Methodology/Approaches to the Study:

  • Comparative Religion
  • Religion and Law
  • Historical Studies
  • Ritual Studies
  • Linguistic Studies
  • Archaeological Studies
  • Textual Studies
  • Cultural Studies
  • Ethnography
  • Gender & Feminist Studies
  • Ethics
  • International Human Rights
  • Psychology and Religion
  • Religion and Politics
  • Anthropology
  • Philosophy
  • Sociology
  • Postcolonial Studies

Program Structure

Program Structure

The M.A. in Religious Studies is a course intensive program that requires a total of 36 hours of coursework and the submission of a portfolio in the final semester of the program. At least 12 of the 36 hours in coursework must be in courses numbered 700 or above, including “REL 700: Theory and Method in the Study of Religion, which is required of all MA students, and additional 700-level graduate seminars offered in the department. The remaining 24 hours may be in courses offered at either the 600-level or 700-level.

Students must submit to a committee of 1 professor of their choice and the graduate director a final portfolio no less than a month before the end of their final semester, comprising a resume, personal statement, a selection of 3 papers (at least 1 theoretical) from any graduate-level courses they have taken during their M.A., and a 12-15 page reflection paper that discusses the trajectory, methods, and personal growth across the 3 papers and the way in which the student’s views of “religion,” broadly defined, have developed. In addition, students will present and discuss their portfolio with their committee in a meeting lasting no longer than one hour. The portfolio will be graded pass/fail (with an option to resubmit) and the committee will consider its overall presentation, clarity of expression and purpose, depth of reflection, and the student’s articulation of what they have learned through their course of study.
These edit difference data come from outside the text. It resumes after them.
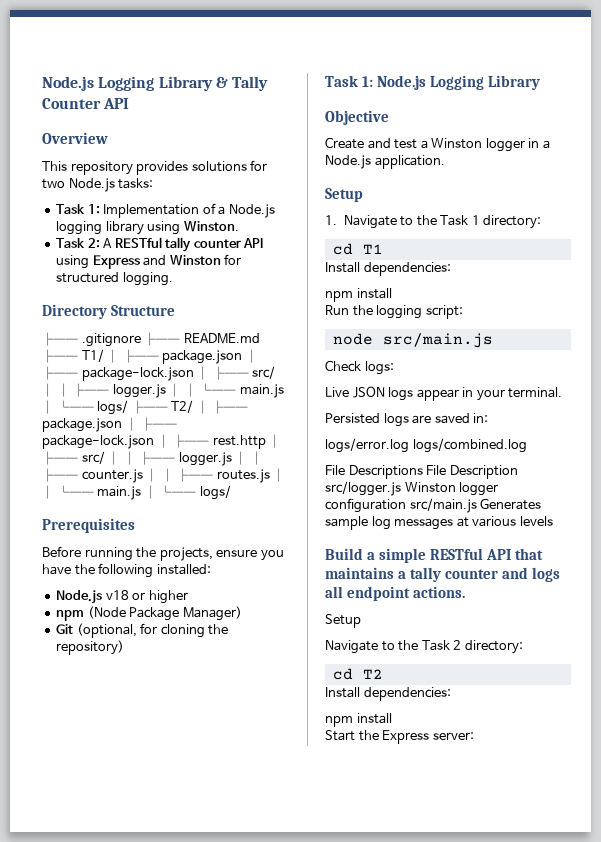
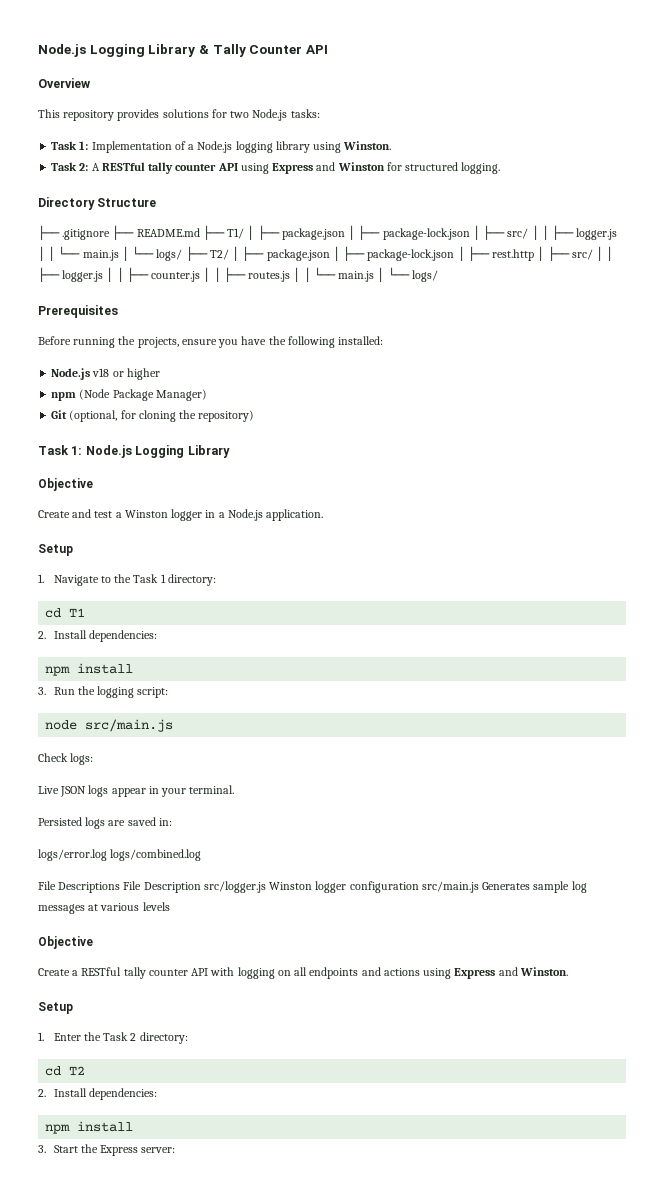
  cd T1
- Install dependencies:
+ 2. Install dependencies:
  npm install
- Run the logging script:
+ 3. Run the logging script:
  File Descriptions File Description src/logger.js Winston logger configuration src/main.js Generates sample log messages at various levels
- Build a simple RESTful API that maintains a tally counter and logs all endpoint actions.
+ Objective
+ Create a RESTful tally counter API with logging on all endpoints and actions using Express and Winston.
  Setup
- Navigate to the Task 2 directory:
+ 1. Enter the Task 2 directory:
  cd T2
- Install dependencies:
+ 2. Install dependencies:
  npm install
- Start the Express server:
+ 3. Start the Express server:

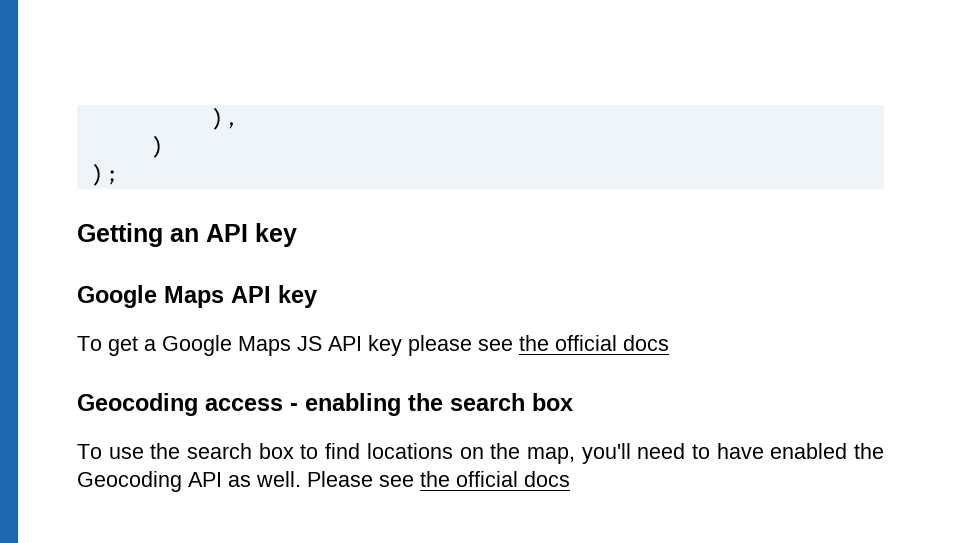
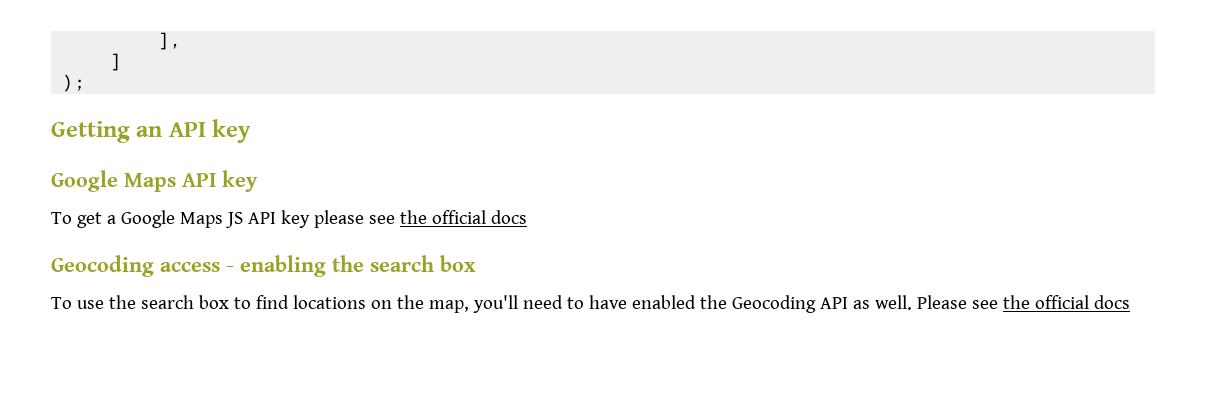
- ),
- )
+ ],
+ ]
A Thesis Option may be pursued by students who wish to undertake substantial independent research and who are already thinking and writing in a succinct, analytical, and sophisticated manner. Permission to write a thesis to complete the M.A. in Religious Studies is dependent on submitting a thesis proposal that earns the approval of the graduate director and proposed primary thesis adviser. If no faculty member in the Department for the Study of Religions agrees to serve as Primary Adviser, then the student cannot write a thesis. Students writing a thesis must also form a thesis committee of 3 faculty (2 must come from the Department for the Study of Religions) and pass an oral defense of the thesis before the committee.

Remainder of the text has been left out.